The pair, who are both single, consulted materials ranging from plays by British playwright Somerset Maugham to silent Chinese films starring actress Ruan Lingyu.

He wrote seven scenes and she, four. Vanderstraaten, then an associate playwright with Wild Rice, was enlisted to help Alfian with the project. She has since left Wild Rice.

Hotel premiered to unanimous praise from reviewers and was sold out at last year's Singapore International Festival of Arts.

It will be restaged this year as part of Wild Rice's Singapore Theatre Festival in July.

Alfian says: "We will resist the temptation to keep it as it is because of the acclaim that it has. We will try to go deeper this time."

ALFIAN SA'AT

Nominated for: Geng Rebut Cabinet (Teater Ekamatra)

Previous nominations: Five nominations including Asian Boys Vol. 1 (The Necessary Stage, 2001); Homesick (Wild Rice, 2007) and Cooling Off Day (Wild Rice, 2012)
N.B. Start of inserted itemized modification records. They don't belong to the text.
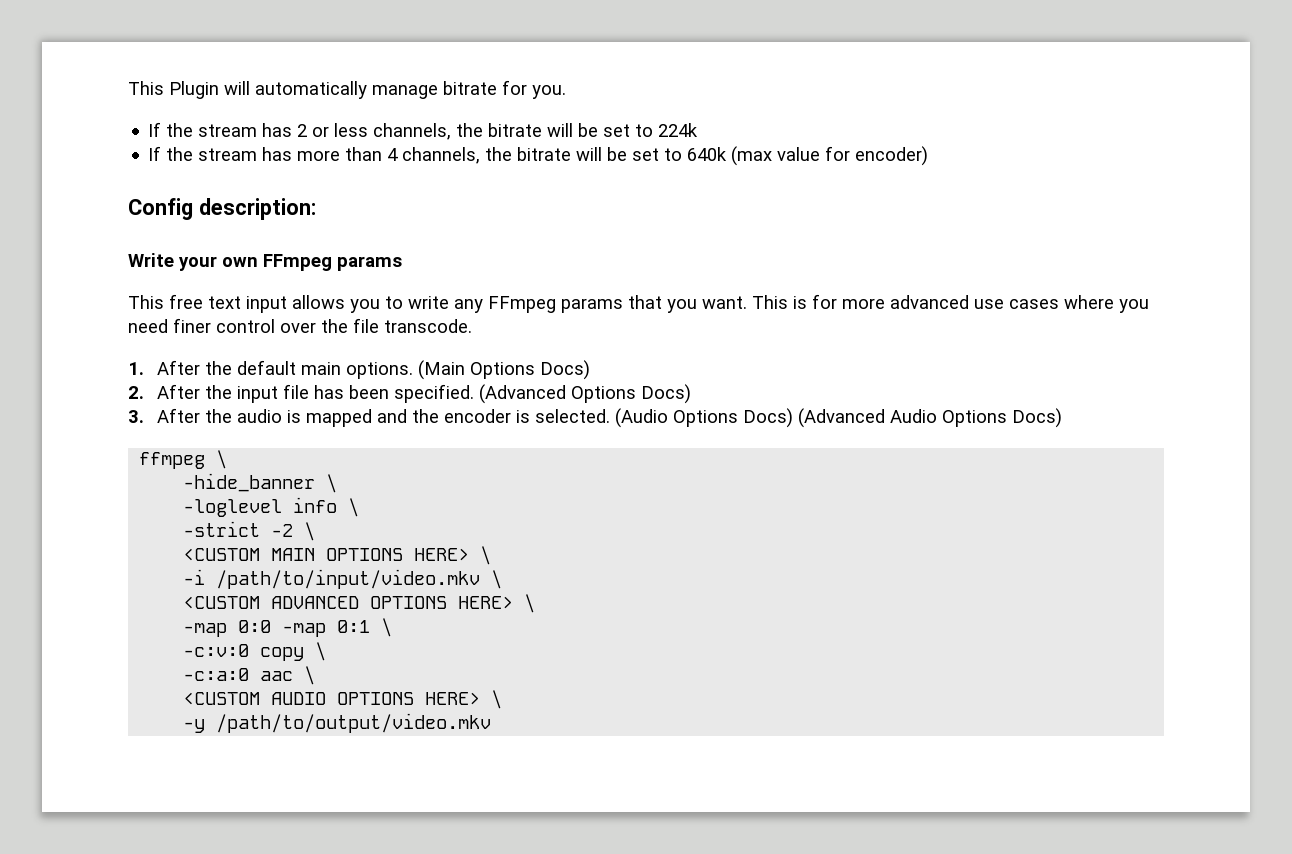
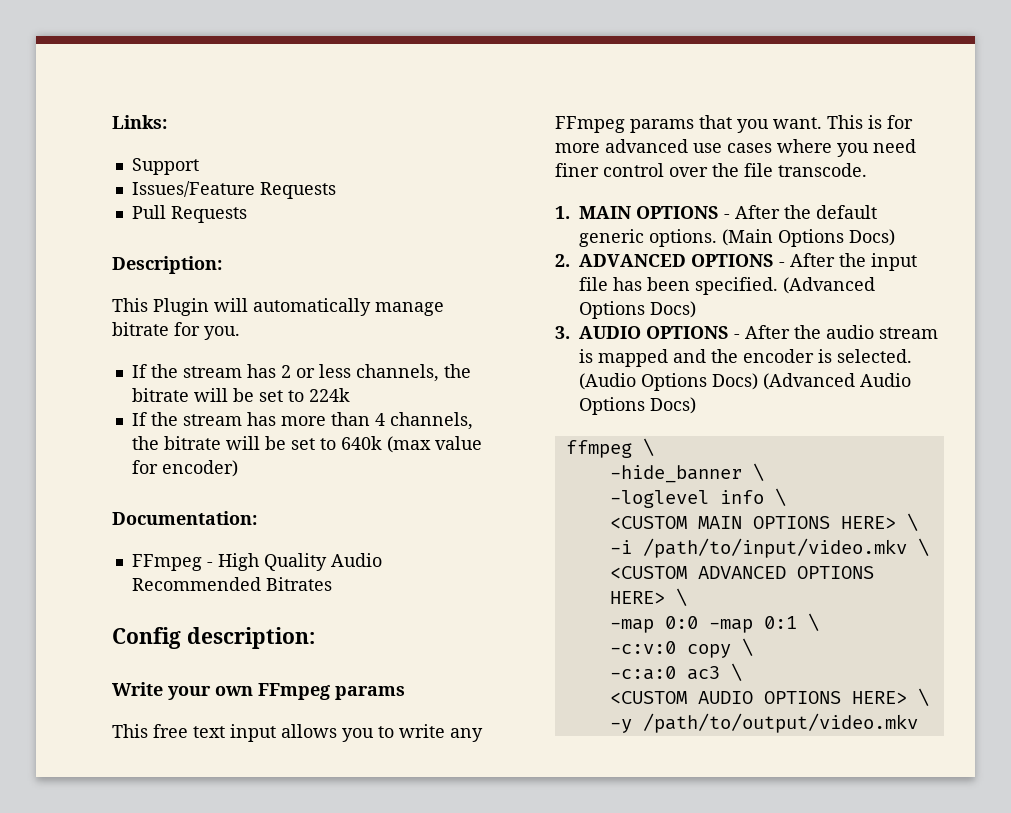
+ Links:
+ Support
+ Issues/Feature Requests
+ Pull Requests
+ Description:
+ Documentation:
+ FFmpeg - High Quality Audio Recommended Bitrates
- 1. After the default main options.
+ 1. MAIN OPTIONS - After the default generic options.
- 2. After the input file has been specified.
+ 2. ADVANCED OPTIONS - After the input file has been specified.
- 3. After the audio is mapped and the encoder is selected.
+ 3. AUDIO OPTIONS - After the audio stream is mapped and the encoder is selected.
- -strict -2 \
- -c:a:0 aac \
+ -c:a:0 ac3 \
Previous wins: Landmarks: Asian Boys Vol. 2 (Wild Rice, 2005); Nadirah (Teater Ekamatra, 2010); Kakak Kau Punya Laki (Teater Ekamatra, 2014) For the political play Geng Rebut Cabinet, playwright Alfian Sa'at flipped Singapore's Group Representation Constituency (GRC) political system on its head.

In Singapore where the Chinese form the majority, all GRC teams must have at least one member from a minority community. But in the play, Malays are the ethnic majority and the ruling party fields a Chinese - school principal Catherine Seah (Neo Swee Lin) - in a GRC alongside her Malay party mates (Farah Ong, Dalifah Shahril, Khairudin Samsudin and Fir Rahman).

The play uses the GRC system to explore issues of representation, racial stereotypes and identity. For instance, the Chinese, now a minority, find their social problems, such as gambling, highlighted. They are unable to attain high military positions - a clear parallel to a debate over whether Malays are able to do so in Singapore.

Alfian, 38, tells The Straits Times in an e-mail interview: "The biggest challenge was self-censorship. When you grow up in Singapore, you're always told that race is a sensitive topic, so you studiously avoid it... I told myself, 'I'll write it anyway.' But once it's expressed, we can see it doesn't result in tension or conflict and, slowly, these taboos melt away."

He is no stranger to writing about politics. His 2011 play Cooling Off Day captured voter sentiment in the watershed General Election the same year, when the opposition won a GRC for the first time, and he often pens candid Facebook posts on race, culture and politics in Singapore.

To research Geng Rebut Cabinet, he turned to election rally videos online, which were aplenty as the play opened last December, just months after the General Election.

To him, it is important to address the concerns of minorities and issues such as racial privilege as the "Singapore identity is a work-in- progress, so minority voices should be included in its formulation. These voices will ultimately allow us to distinguish a Singaporean from a Hong Kong or Taiwanese identity".

For more stories on the M1-The Straits Times Life Theatre Awards, go to str.sg/Zy7U.

The winners will be announced on April 25, at the invitation-only awards ceremony held at the Esplanade Recital Studio.